Wax is preparing to fight, with a GoFundMe page to raise money for legal expenses.
The real question, though, goes beyond Amy Wax. It is about the students who want to remove her and the institution they are prepared to destroy in order to do so.
What happens after law school, when these “vulnerable” elites enter the workforce and have to perform in top-level law firms and courtrooms?
Wax says they are not welcome there. She knows, because partners and judges have told her so:
Students with “woke social justice mentality,” they tell her, “can’t deal with opposing arguments that don’t represent approved opinion. They can’t think of opposing arguments. They’re not very good at making opposing arguments.” Even worse, they “[monitor] the environment for … political correctness.”
Woke social justice mentality—the type on display at the 2019 town hall meeting—says Wax, is simply “incompatible with good lawyering.” And ultimately, it is incompatible with the mission of any law school, let alone a top-tier institution like Penn Law.

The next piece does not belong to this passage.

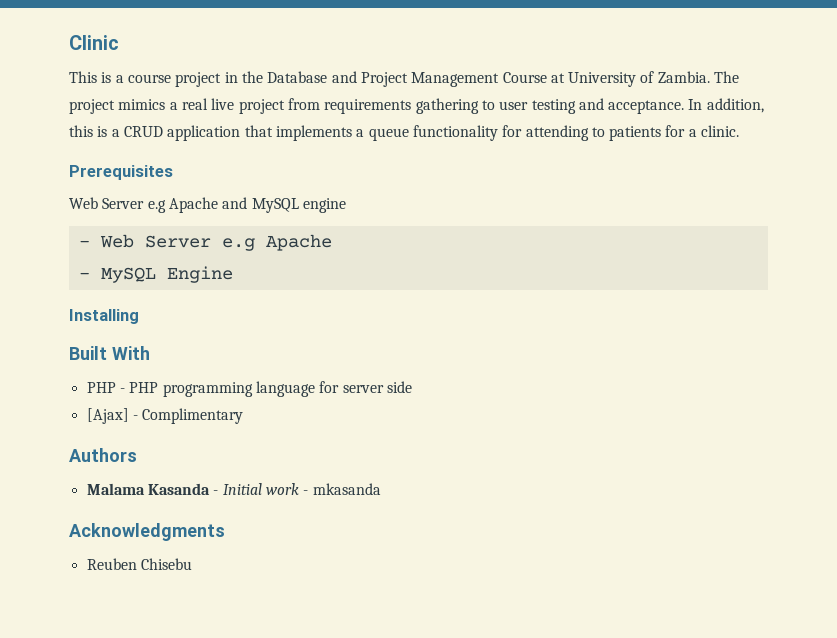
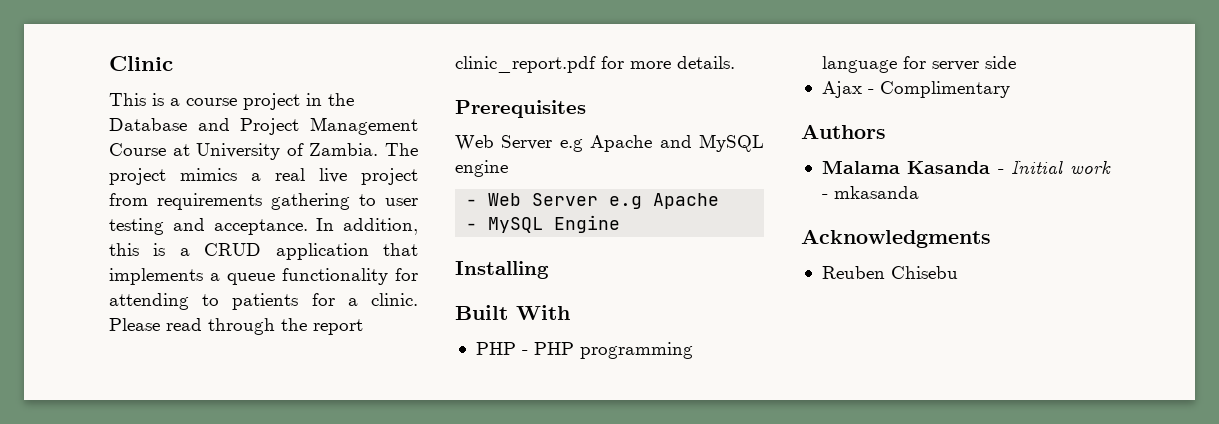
(740, 131) none -> [109,318,363,335] [455,56,735,73] Please read through the report clinic_report.pdf for more details.
[86,408,129,424] [Ajax] -> [821,81,862,98] Ajax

That is the message Dean Ruger should have driven home to them at that meeting. As future lawyers, she says, they are going to have to “be able to handle different arguments pro and con, all sorts of points of view … without wilting and taking to [their] bed.” That is what lawyers do, “making those arguments, getting inside them.” If they can’t, they are “ill-equipped” to become a lawyer.
And that is why the “vulnerable” students should probably, as Wax says, echoing the fictional Professor Kingsfield, “rethink their career choice and seek employment elsewhere,” because there is serious doubt about their becoming lawyers.